In a previous post, we had looked at predicting for users who weren't a part of the original matrix factorisation. In this post, we'll look at the same for 3-d tensors. In case you want to learn more about tensor factorisations, look at my earlier post.

General tensor factorisation for a 3d tensor A (M X N X O) would produce 3 factors- X (M X K), Y (N X K) and Z (O X K). The $A_{ijl}$ entry can be found as (Khatri product) :

$$ A_{ijl} = \sum_k{X_{ik}Y_{jk}Z_{lk}}$$

However, we'd assume that the $M^{th}$ entry isn't a part of this decomposition. So, how do we obtain the X factors correspondonding to $M^{th}$ entry? We learn the Y and Z factors from the tensor A (excluding the $M^{th}$ row entries). We assume the Y and Z learnt to be shared across the entries across rows of A (1 through M).

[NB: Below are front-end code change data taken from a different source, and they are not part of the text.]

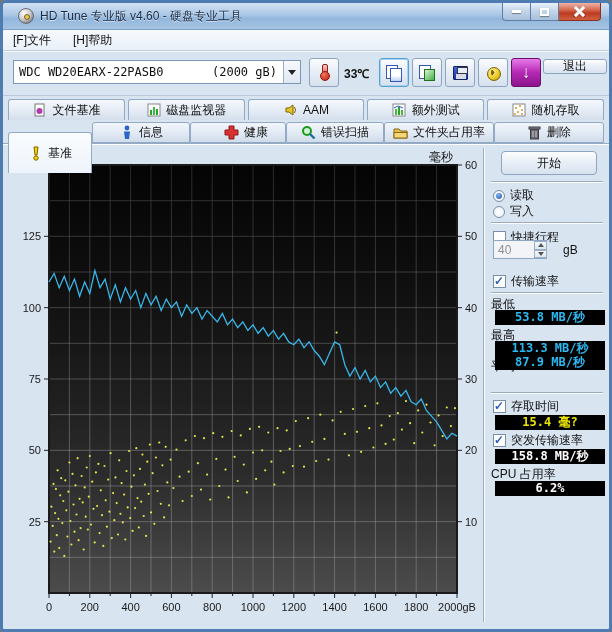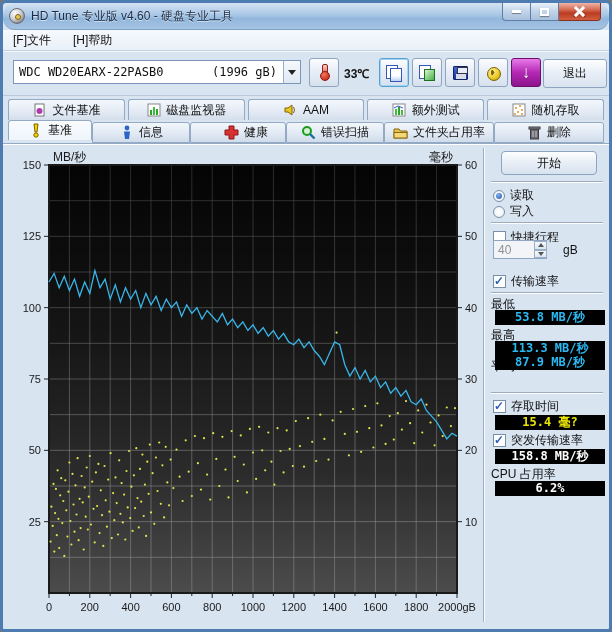--- a/index.html
+++ b/index.html
@@ -3,21 +3,21 @@
 <meta charset="utf-8">
 <style>
   html,body{margin:0;padding:0;background:#777;}
   *{box-sizing:border-box;}
   .win{position:relative;width:612px;height:632px;background:#d9e4f1;
        border:3px solid #4f7cb0;border-radius:6px 6px 4px 4px;overflow:hidden;
        font-family:"Liberation Sans",sans-serif;color:#111;}
   
   .titlebar{position:relative;height:27px;
      background:linear-gradient(#d4e2f2,#aac8e6 45%,#92b7dc 60%,#a6c3e2);
-     display:flex;align-items:center;padding:0 6px;border-bottom:1px solid #7ba0c8;border-radius:12px;}
+     display:flex;align-items:center;padding:0 15px;border-bottom:1px solid #7ba0c8;}
   .appicon{width:16px;height:16px;border-radius:50%;
      background:radial-gradient(circle at 35% 30%,#fdfdfd,#cfcfd4 45%,#8d8d96 75%,#5c5c66);
      border:1px solid #6b6b74;margin-right:6px;position:relative;}
   .appicon::after{content:"";position:absolute;left:5px;top:5px;width:4px;height:4px;border-radius:50%;
      background:#e8c84a;border:1px solid #7c6420;}
   .title{font-size:12px;color:#1b2b44;text-shadow:0 1px 0 rgba(255,255,255,.6);}
   .winbtns{position:absolute;right:8px;top:0;display:flex;}
   .wbtn{height:18px;border:1px solid #5e7ea6;border-top:none;display:flex;align-items:center;justify-content:center;
      background:linear-gradient(#e9f1fa,#c4d6ea 45%,#a8c0dc);}
   .wbtn.min{width:29px;border-radius:0 0 0 4px;}
@@ -60,32 +60,32 @@
   .ic-copy2::after{content:"";position:absolute;left:5px;top:4px;width:9px;height:10px;background:linear-gradient(135deg,#d8f4d0,#48b048);border:1px solid #1c7020;}
   .ic-save{position:relative;width:15px;height:14px;background:linear-gradient(#4468d8,#1c34a0);border:1px solid #122468;border-radius:1px;}
   .ic-save::before{content:"";position:absolute;left:3px;top:0;width:9px;height:5px;background:#e8ecf8;border:1px solid #334;}
   .ic-save::after{content:"";position:absolute;left:2px;bottom:0;width:10px;height:5px;background:#d8dce8;}
   .ic-sound{position:relative;width:15px;height:14px;}
   .ic-sound::before{content:"";position:absolute;left:1px;top:1px;width:12px;height:12px;border-radius:50%;
      background:radial-gradient(circle at 35% 30%,#fef4a0,#e8c820 60%,#a88810);border:1px solid #806008;}
   .ic-sound::after{content:"";position:absolute;left:5px;top:4px;width:4px;height:6px;background:#806008;clip-path:polygon(0 30%,50% 0,100% 50%,50% 100%,0 70%);}
   .tbtn.dl{background:linear-gradient(#e87ae8,#b428b4 50%,#8c148c);border-color:#6a106a;}
   .ic-down{color:#fff;font-weight:bold;font-size:17px;line-height:1;text-shadow:0 1px 1px rgba(0,0,0,.4);}
-  .exit-btn{position:absolute;left:540px;top:8px;width:64px;height:29px;border:1px solid #8ea4c0;border-radius:3px;
+  .exit-btn{position:absolute;left:540px;top:8px;width:64px;height:15px;border:1px solid #8ea4c0;border-radius:3px;
      background:linear-gradient(#fdfefe,#e9eff7 45%,#d9e3ef);font-size:12px;display:flex;align-items:center;justify-content:center;}
   
-  .tabrow1{display:flex;padding:3px 5px 0 5px;gap:3px;height:24px;}
+  .tabrow1{display:flex;padding:3px 5px 0 5px;gap:3px;height:24px;justify-content:flex-end;}
   .tab-s{flex:1;height:21px;border:1px solid #93a9c4;border-bottom:none;border-radius:3px 3px 0 0;
      background:linear-gradient(#f4f8fc,#e2eaf4 60%,#d4dfec);display:flex;align-items:center;justify-content:center;
      font-size:12px;gap:5px;}
   .tabrow2{display:flex;padding:0 5px;height:23px;position:relative;}
   .tab-m{height:21px;margin-top:2px;border:1px solid #93a9c4;border-bottom:1px solid #93a9c4;border-radius:3px 3px 0 0;
      background:linear-gradient(#f2f6fb,#dfe8f3 60%,#d0dcea);display:flex;align-items:center;justify-content:center;
      font-size:12px;gap:5px;}
-  .tab-m.active{height:20px;margin-top:0;background:linear-gradient(#fafcfe,#eef4fb);border-bottom:none;z-index:3;}
+  .tab-m.active{height:41px;margin-top:12px;background:linear-gradient(#fafcfe,#eef4fb);border-bottom:none;z-index:3;}
   .ticon{display:inline-flex;width:15px;height:15px;align-items:center;justify-content:center;}
   
   .content{position:relative;height:492px;border-top:1px solid #93a9c4;box-shadow:0 1px 0 #fff inset;}
   .chartwrap{position:absolute;left:4px;top:5px;}
   svg text{font-family:"Liberation Sans",sans-serif;}
   .vdivider{position:absolute;left:480px;top:4px;width:2px;height:474px;border-left:1px solid #9cacc0;border-right:1px solid #fdfdfd;}
   
   .panel{position:absolute;left:486px;top:5px;width:122px;height:480px;font-size:12px;}
   .pabs{position:absolute;}
   .start-btn{left:12px;top:2px;width:96px;height:24px;border:1px solid #8ea4c0;border-radius:4px;
@@ -131,21 +131,21 @@
   </div>
 
   <div class="menubar">
     <span class="menu-item">[F]文件</span>
     <span class="menu-item">[H]帮助</span>
   </div>
 
   <div class="toolbar">
     <div class="drive">
       <span class="model">WDC WD20EARX-22PASB0</span>
-      <span class="cap">(1996 gB)</span>
+      <span class="cap">(2000 gB)</span>
       <span class="arrowbox">
           <span class="tri-down"></span>
         </span>
     </div>
     <div class="tbtn" style="left:306px;">
         <span class="thermo"></span>
       </div>
     <span class="temp">33℃</span>
     <div class="tbtn hl" style="left:376px;">
         <span class="ic-copy"></span>

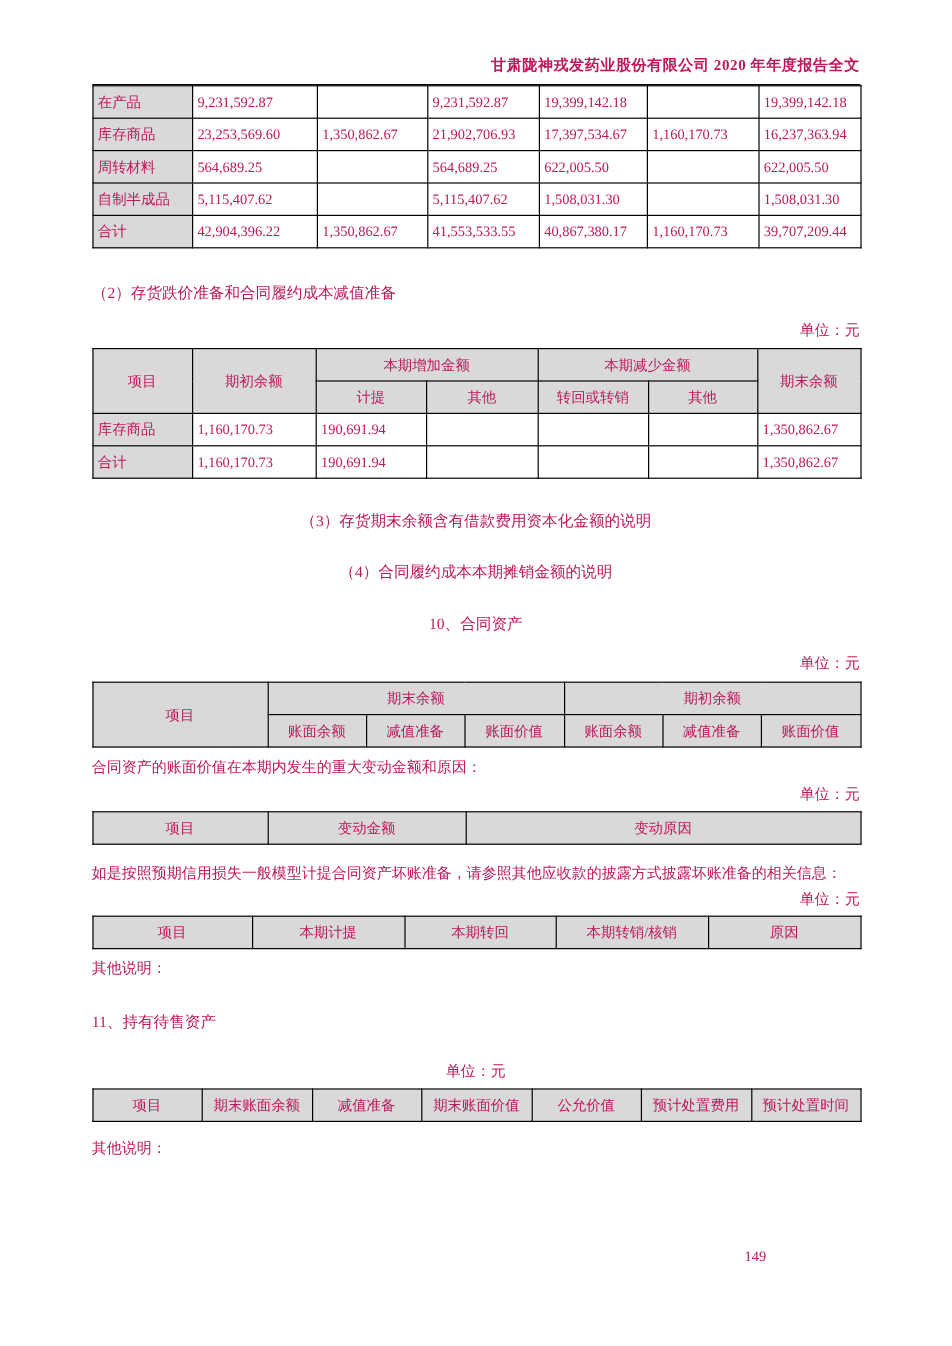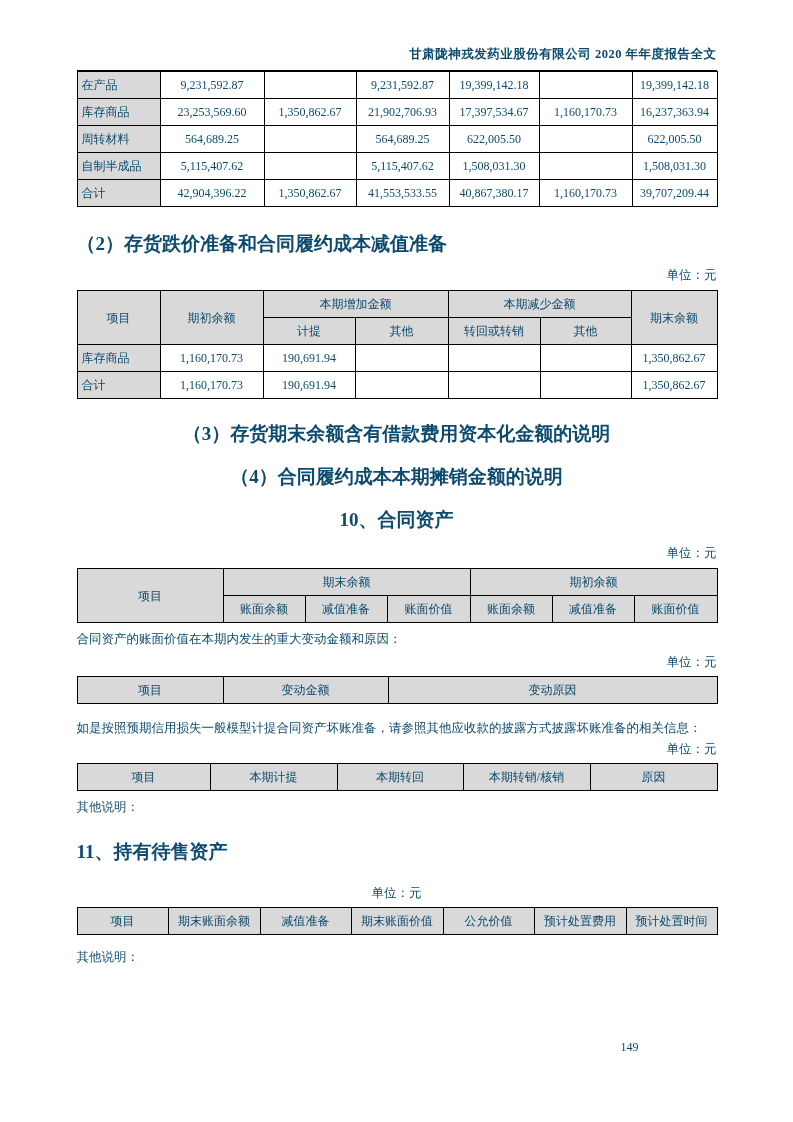--- a/index.html
+++ b/index.html
@@ -1,42 +1,42 @@
 <!DOCTYPE html>
 <html><head>
 <meta charset="utf-8">
 <style>
   * { margin:0; padding:0; box-sizing:border-box; }
   html,body { background:#ffffff; }
   .page {
     width:646px; height:1122px; margin:0 auto; position:relative;
-    background:#ffffff; color:#0c4a6e;
+    background:#ffffff; color:#be185d;
     font-family:"Liberation Serif","DejaVu Serif",serif;
     overflow:hidden;
   }
   .content { width:640px; margin:0 auto; }
   .doc-header {
     padding-top:46px; padding-bottom:7px;
     border-bottom:1px solid #000;
     text-align:right; font-size:12.5px; font-weight:bold;
     letter-spacing:0.5px;
   }
   table.tbl {
     border-collapse:collapse; width:100%; table-layout:fixed;
     font-size:12px;
   }
   table.tbl td {
     border:1px solid #000; padding:5px 4px; line-height:16px;
     vertical-align:middle; word-break:break-all;
   }
   .shaded { background:#d9d9d9; }
-  .num { text-align:center; }
+  .num { text-align:left; }
   .ctr { text-align:center; }
   .lbl { text-align:left; }
-  .sec-heading { font-weight:bold; font-size:19px; line-height:17px; }
+  .sec-heading { font-weight:normal; font-size:13px; line-height:17px; }
   .para { font-size:12.5px; line-height:16px; }
   .unit { text-align:right; font-size:12.5px; line-height:15px; }
   .mt-table1 { }
   .mt26 { margin-top:26px;text-align:center; }
   .mt28 { margin-top:28px; }
   .mt16 { margin-top:16px; }
   .mt18 { margin-top:18px; }
   .mt14 { margin-top:14px; }
   .mt8  { margin-top:8px; }
   .mt7  { margin-top:7px; }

The above figure shows the **latent factor for X ($X_{M}$) corresponding to the $M^{th}$ entry of X that we wish to learn**. On the LHS, we see the matrix corresponding to $A_{M}$. The highlighted entry of $A_{M}$ is created by element-wise multiplication of $X_M, Y_0, Z_0$ and then summing. Thus, each of the N X O entries of $A_M$ are created by multiplying $X_M$ with a row from Y and a row from Z. In general,

$$A_{M, n, o} = \sum_k{X_{M, k} \times Y_{n, k} \times Z_{o, k}}$$

Now, to learn $X_M$, we plan to use least squares. For that, we need to reduce the problem into $\alpha x = \beta$ We do this as follows:

- We flatten out the A_M matrix into a vector containing N X O entries and call it $\beta$
- We create a matrix by element-wise multiplication of each row of Y with each row of Z to create $\alpha$ of shape (N X O, K)

We can now write,

$$ \alpha X_M^T \approx \beta $$ Thus, X_M^T = Least Squares ($\alpha, \beta$)

Ofcourse, $\beta$ can have missing entries, which we mask out. Thus, we can write:

$X_M^T$ = Least Squares ($\alpha [Mask], \beta [Mask]$)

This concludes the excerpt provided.